We develop a machine-learning-based algorithm to separate noise and
earthquake signals that overlap in frequency. The multi-task
encoder-decoder model is built around a kernel pre-trained on local
(e.g., short distances) earthquake data
\cite{yin_multitask_2022} and is modified by
continued learning with high-quality teleseismic data. We denoise
teleseismic P waves of deep Mw5.0+ earthquakes and use the clean P waves
to estimate source characteristics with reduced uncertainties of these
understudied earthquakes.

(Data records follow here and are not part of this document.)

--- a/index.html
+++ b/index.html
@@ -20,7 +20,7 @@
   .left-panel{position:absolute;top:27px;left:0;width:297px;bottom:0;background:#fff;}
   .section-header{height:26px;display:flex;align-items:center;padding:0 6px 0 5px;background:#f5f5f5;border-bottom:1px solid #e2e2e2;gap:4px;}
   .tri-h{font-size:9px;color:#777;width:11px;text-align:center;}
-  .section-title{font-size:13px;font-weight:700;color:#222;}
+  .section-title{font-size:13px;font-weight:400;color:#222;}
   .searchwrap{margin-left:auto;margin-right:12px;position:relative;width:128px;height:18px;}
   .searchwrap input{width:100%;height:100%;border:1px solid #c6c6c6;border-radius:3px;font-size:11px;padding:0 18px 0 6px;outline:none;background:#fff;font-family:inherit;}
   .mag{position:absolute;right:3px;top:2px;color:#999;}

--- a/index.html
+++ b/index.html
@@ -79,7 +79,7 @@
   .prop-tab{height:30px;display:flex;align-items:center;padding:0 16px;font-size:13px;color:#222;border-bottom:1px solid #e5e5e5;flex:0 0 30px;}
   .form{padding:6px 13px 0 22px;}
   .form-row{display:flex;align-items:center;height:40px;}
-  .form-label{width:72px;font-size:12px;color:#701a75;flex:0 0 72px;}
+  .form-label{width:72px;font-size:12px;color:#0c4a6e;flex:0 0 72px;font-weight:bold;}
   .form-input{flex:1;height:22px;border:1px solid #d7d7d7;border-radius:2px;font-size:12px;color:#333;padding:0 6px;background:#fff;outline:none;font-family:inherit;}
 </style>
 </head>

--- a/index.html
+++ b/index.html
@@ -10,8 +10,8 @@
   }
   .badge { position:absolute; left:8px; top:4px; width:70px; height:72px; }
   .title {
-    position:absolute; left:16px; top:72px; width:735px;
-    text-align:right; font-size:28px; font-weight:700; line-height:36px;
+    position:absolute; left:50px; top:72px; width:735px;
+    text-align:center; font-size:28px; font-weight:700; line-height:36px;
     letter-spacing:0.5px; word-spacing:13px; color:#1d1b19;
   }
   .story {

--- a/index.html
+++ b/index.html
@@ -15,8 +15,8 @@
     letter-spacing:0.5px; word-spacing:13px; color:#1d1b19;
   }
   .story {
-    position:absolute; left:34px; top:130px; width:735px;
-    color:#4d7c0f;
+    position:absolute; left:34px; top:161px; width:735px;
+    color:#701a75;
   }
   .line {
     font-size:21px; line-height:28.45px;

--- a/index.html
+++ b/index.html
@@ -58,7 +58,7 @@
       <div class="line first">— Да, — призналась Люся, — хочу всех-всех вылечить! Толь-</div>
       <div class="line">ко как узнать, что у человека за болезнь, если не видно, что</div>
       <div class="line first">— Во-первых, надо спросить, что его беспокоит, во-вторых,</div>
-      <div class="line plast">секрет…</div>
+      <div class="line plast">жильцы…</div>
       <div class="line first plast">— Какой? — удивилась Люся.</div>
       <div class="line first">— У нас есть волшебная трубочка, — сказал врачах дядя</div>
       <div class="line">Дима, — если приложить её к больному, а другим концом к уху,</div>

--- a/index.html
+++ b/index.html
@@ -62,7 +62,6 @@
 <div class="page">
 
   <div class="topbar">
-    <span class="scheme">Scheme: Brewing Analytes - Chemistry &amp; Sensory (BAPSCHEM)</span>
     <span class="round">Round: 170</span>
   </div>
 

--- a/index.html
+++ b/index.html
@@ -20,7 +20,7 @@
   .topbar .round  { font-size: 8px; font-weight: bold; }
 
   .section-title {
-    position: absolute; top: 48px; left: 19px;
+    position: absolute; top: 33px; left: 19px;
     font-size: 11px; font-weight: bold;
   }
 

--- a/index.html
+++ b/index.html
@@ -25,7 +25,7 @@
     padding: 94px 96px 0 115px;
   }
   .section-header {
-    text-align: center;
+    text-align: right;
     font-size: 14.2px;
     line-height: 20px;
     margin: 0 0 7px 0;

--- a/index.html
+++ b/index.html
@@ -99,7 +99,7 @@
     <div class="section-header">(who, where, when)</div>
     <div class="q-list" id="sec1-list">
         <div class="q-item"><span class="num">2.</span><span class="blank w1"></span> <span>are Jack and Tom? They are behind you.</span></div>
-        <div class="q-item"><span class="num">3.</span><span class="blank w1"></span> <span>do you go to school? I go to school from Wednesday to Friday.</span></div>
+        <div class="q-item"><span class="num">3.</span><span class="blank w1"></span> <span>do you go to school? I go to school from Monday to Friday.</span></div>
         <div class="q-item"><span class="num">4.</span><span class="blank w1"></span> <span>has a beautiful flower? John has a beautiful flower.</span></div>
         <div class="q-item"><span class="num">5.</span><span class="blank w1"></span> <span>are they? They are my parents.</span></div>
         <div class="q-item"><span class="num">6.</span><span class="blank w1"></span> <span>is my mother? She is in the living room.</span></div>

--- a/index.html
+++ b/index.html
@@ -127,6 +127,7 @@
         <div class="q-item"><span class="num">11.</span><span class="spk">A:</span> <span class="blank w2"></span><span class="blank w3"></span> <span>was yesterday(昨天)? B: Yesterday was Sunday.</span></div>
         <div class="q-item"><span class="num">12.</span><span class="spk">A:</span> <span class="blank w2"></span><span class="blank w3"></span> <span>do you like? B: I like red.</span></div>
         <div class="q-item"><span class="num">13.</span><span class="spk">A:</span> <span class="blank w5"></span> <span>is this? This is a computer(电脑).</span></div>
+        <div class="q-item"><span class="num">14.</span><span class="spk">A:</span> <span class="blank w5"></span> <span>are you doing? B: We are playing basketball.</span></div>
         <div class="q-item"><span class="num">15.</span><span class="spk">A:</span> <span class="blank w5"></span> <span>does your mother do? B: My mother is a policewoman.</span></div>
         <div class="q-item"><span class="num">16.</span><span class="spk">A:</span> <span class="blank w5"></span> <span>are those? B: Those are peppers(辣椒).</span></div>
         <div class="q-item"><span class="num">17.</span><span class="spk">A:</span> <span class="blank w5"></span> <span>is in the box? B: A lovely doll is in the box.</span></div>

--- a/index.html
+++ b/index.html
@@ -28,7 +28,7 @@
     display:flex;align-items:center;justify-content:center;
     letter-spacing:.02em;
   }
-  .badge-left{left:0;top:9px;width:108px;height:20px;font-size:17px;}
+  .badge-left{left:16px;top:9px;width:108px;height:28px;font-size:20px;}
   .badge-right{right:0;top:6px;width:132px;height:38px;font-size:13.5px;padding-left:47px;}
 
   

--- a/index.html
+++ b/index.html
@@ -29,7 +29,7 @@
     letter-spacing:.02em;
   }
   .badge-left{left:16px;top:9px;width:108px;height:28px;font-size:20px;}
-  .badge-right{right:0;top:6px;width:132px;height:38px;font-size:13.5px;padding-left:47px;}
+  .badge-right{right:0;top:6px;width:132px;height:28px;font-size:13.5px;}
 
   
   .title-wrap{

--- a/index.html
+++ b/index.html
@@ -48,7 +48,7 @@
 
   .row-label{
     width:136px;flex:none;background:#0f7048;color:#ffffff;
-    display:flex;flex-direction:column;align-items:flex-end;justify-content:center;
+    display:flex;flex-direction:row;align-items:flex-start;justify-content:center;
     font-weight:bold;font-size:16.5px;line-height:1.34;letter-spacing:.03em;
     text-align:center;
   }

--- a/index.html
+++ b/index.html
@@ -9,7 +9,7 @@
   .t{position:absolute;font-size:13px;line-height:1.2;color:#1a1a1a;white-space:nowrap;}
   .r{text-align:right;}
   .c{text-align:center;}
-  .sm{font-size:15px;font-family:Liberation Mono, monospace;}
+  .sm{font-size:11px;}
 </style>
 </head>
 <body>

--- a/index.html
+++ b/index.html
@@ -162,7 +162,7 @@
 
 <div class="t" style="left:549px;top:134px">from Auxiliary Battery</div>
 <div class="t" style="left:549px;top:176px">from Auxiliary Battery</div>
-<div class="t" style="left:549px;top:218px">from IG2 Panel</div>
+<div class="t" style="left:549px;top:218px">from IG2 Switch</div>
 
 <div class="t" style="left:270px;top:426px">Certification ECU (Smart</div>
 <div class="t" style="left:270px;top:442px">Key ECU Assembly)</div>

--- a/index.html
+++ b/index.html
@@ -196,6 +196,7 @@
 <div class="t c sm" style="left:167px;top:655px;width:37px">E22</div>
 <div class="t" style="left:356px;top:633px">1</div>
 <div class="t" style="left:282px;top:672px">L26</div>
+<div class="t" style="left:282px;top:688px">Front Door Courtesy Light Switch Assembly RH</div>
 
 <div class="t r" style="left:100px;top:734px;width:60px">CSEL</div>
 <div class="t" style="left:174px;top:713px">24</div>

We find a scaling of moment and duration to be
$M_0\simeq \tau^{4.16}$, and a
resulting strong scaling of stress drop and radiated energy with
magnitude ($\sigma\simeq
M_0^{0.2}$ and $E_R \simeq M_0^{1.23}$).
The median radiation efficiency is 5\%, a low value
compared to shallow earthquakes. Overall, we show that deep earthquakes
have weak rupture directivity and few subevents, suggesting a simple
model of a circular crack with radial rupture propagation is
appropriate. When accounting for their respective scaling with
earthquake size, we find no systematic depth variations of duration,
stress drop, or radiated energy within the 100-700 km depth range. Our
study supports the findings of
\citeA{poli_global_2016} with a doubled amount of
earthquakes investigated and with earthquakes of lower magnitudes.